Mau Sehat? Klik Obat Digital

Masih Minim, Produksi Obat Dalam Negeri Harus Ditingkatkan

OBATDIGITAL – Penggunaan produk dalam negeri khususnya di sektor farmasi tengah digiatkan oleh pemerintah. Tingkat Komponen Dalam Negeri (TKDN) yang tinggi dapat mendorong produksi obat dalam negeri agar terus meningkat.
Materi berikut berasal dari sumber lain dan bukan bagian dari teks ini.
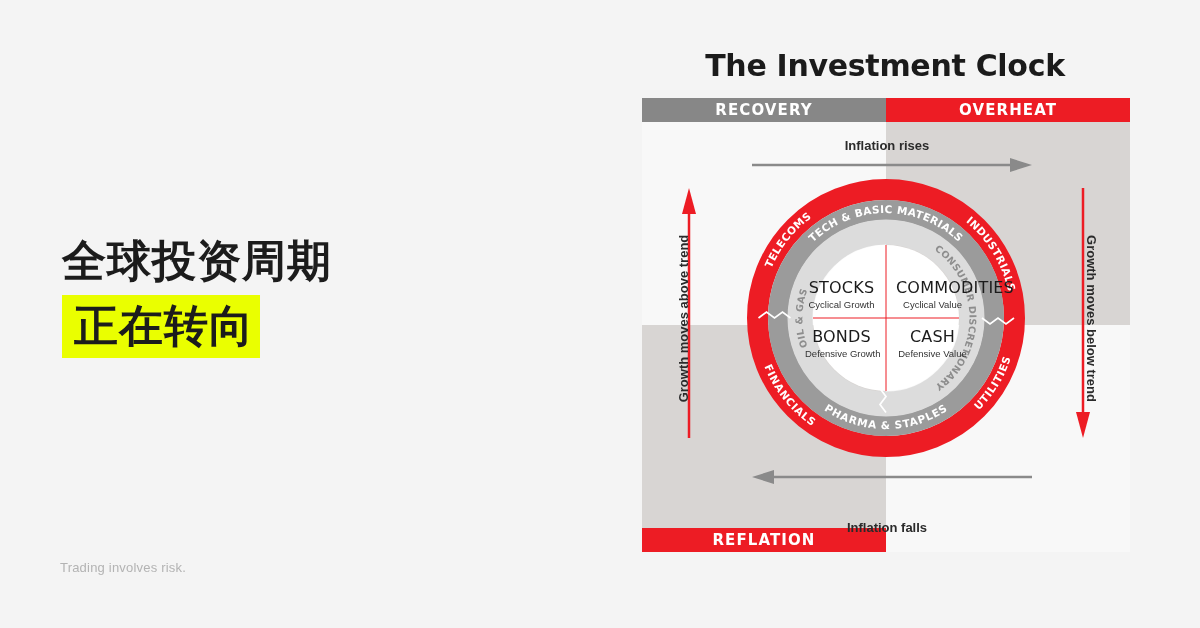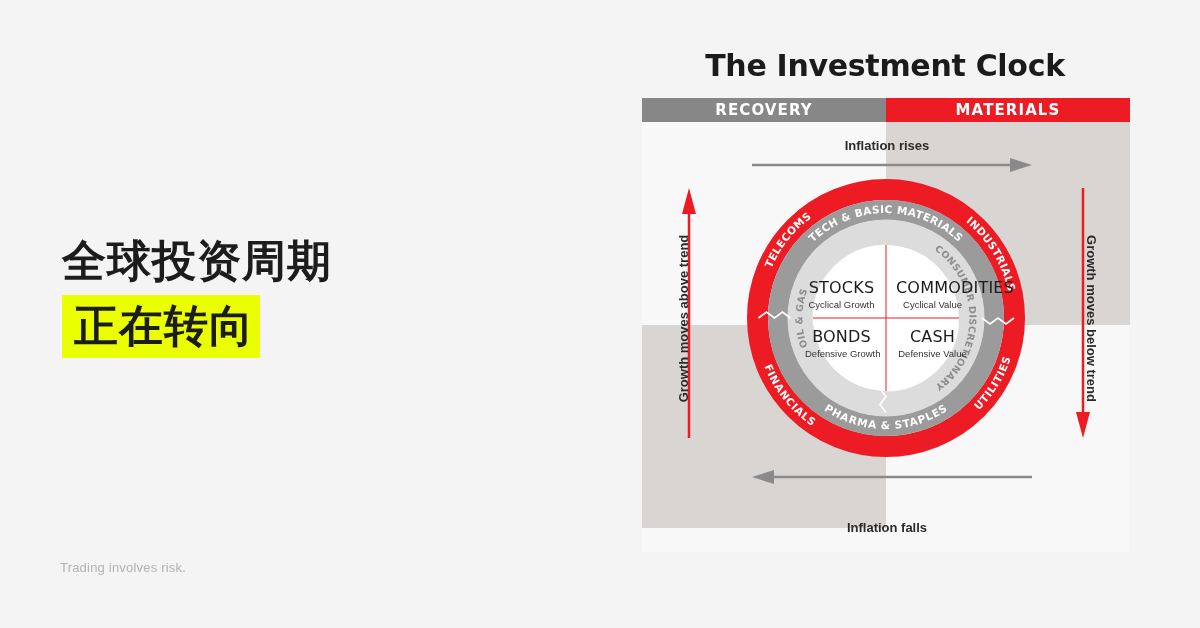--- a/index.html
+++ b/index.html
@@ -151,7 +151,7 @@
     <div class="quad" id="quad-br"></div>
 
     <div class="phase-bar" id="bar-recovery">RECOVERY</div>
-    <div class="phase-bar" id="bar-overheat">MATERIALS</div>
+    <div class="phase-bar" id="bar-overheat">OVERHEAT</div>
 
     <div id="inflation-rises-label">Inflation rises</div>
     <svg class="h-axis" id="inflation-rises-arrow" viewBox="0 0 280 14">

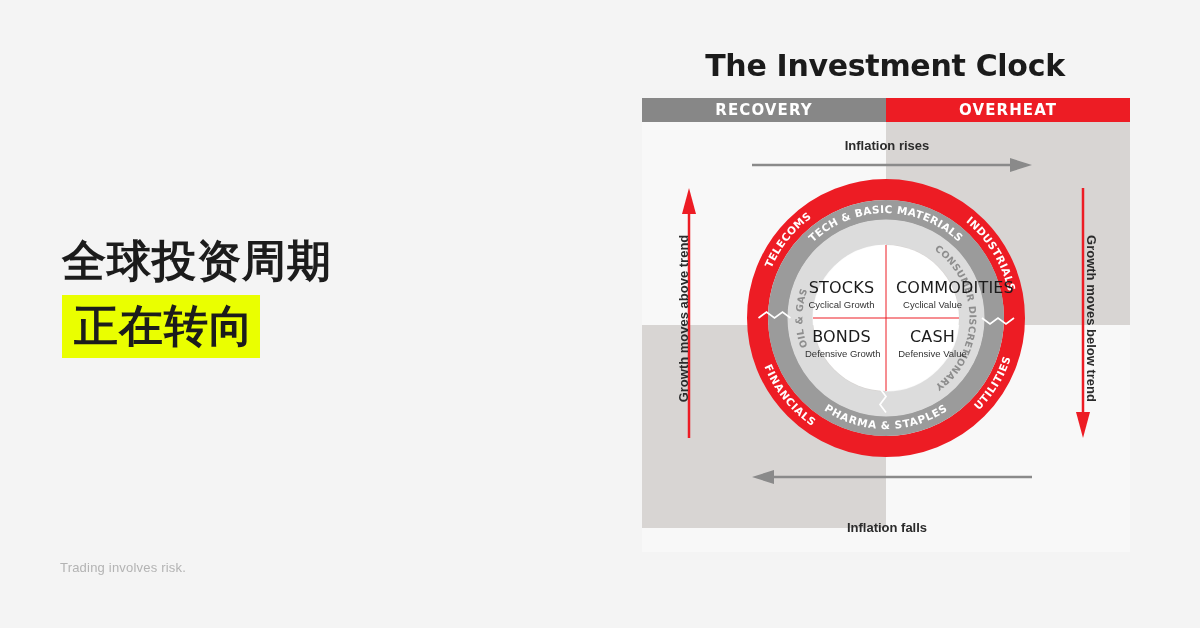--- a/index.html
+++ b/index.html
@@ -152,6 +152,7 @@
 
     <div class="phase-bar" id="bar-recovery">RECOVERY</div>
     <div class="phase-bar" id="bar-overheat">OVERHEAT</div>
+    <div class="phase-bar" id="bar-reflation">REFLATION</div>
 
     <div id="inflation-rises-label">Inflation rises</div>
     <svg class="h-axis" id="inflation-rises-arrow" viewBox="0 0 280 14">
Menteri Perindustrian Agus Gumiwang Kartasasmita menjelaskan nilai capaian penggunaan produk dalam negeri melalui pengadaan barang dan jasa mencapai 80%.
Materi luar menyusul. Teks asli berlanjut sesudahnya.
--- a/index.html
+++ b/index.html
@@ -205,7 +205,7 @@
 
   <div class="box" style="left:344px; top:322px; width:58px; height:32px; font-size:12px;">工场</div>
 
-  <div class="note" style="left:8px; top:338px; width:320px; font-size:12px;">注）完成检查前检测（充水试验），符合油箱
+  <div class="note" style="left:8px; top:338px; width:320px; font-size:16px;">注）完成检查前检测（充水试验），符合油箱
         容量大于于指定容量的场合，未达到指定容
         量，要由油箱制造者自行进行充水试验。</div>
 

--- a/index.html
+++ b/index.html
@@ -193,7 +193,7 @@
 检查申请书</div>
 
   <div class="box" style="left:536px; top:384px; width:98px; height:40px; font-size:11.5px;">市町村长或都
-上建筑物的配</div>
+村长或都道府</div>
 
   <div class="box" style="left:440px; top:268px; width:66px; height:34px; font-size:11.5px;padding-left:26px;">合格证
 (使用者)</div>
Industri farmasi masuk dalam program business matching dan bekerja sama dengan UMKM, petani, serta pedagang bahan baku obat herbal.

“Apabila setiap aktivitas ekonomi memberikan multiplier efek kepada UMKM, ini akan memiliki kontribusi yang sangat besar dalam perekonomian nasional,” ujar Agus dalam keterangan resmi yang dikutip dari kontan.co.id (23/3/2022).

Dalam business matching tersebut, belanja produk farmasi dalam negeri ber-TKDN tinggi akan dapat membangkitkan kemandirian farmasi nasional.

Lebih lanjut, dapat membantu petani yang ikut membudidayakan bahan baku obat herbal melalui produk Obat Modern Asli Indonesia (OMAI).

Di kesempatan yang sama, Presiden Direktur PT Ferron Par Pharmaceuticals Krestijanto Pandji mengatakan, catatan Kementerian Kesehatan menyebutkan hanya ada empat bahan obat yang bisa diproduksi dalam negeri, dari total sepuluh molekul obat, di antaranya paracetamol, clopidogrel, omeprazole, dan atorvastatin.

Sisanya yaitu cefixime, amlodipine, candesartan cilexetil, bisoprolol, lansoprazole, dan ceftriaxone masih diproduksi di luar negeri.

Pihak Ferron Par Pharmaceuticals telah memproduksi molekul obat omeprazole. Ini adalah upaya industri untuk meningkatkan kemandirian farmasi nasional.

“Dengan adanya produksi Omeprazole di dalam negeri, kami mendukung peningkatan TKDN industri farmasi lainnya yang memproduksi obat jadi berbahan baku Omeprazole,” tutup Krestijanto.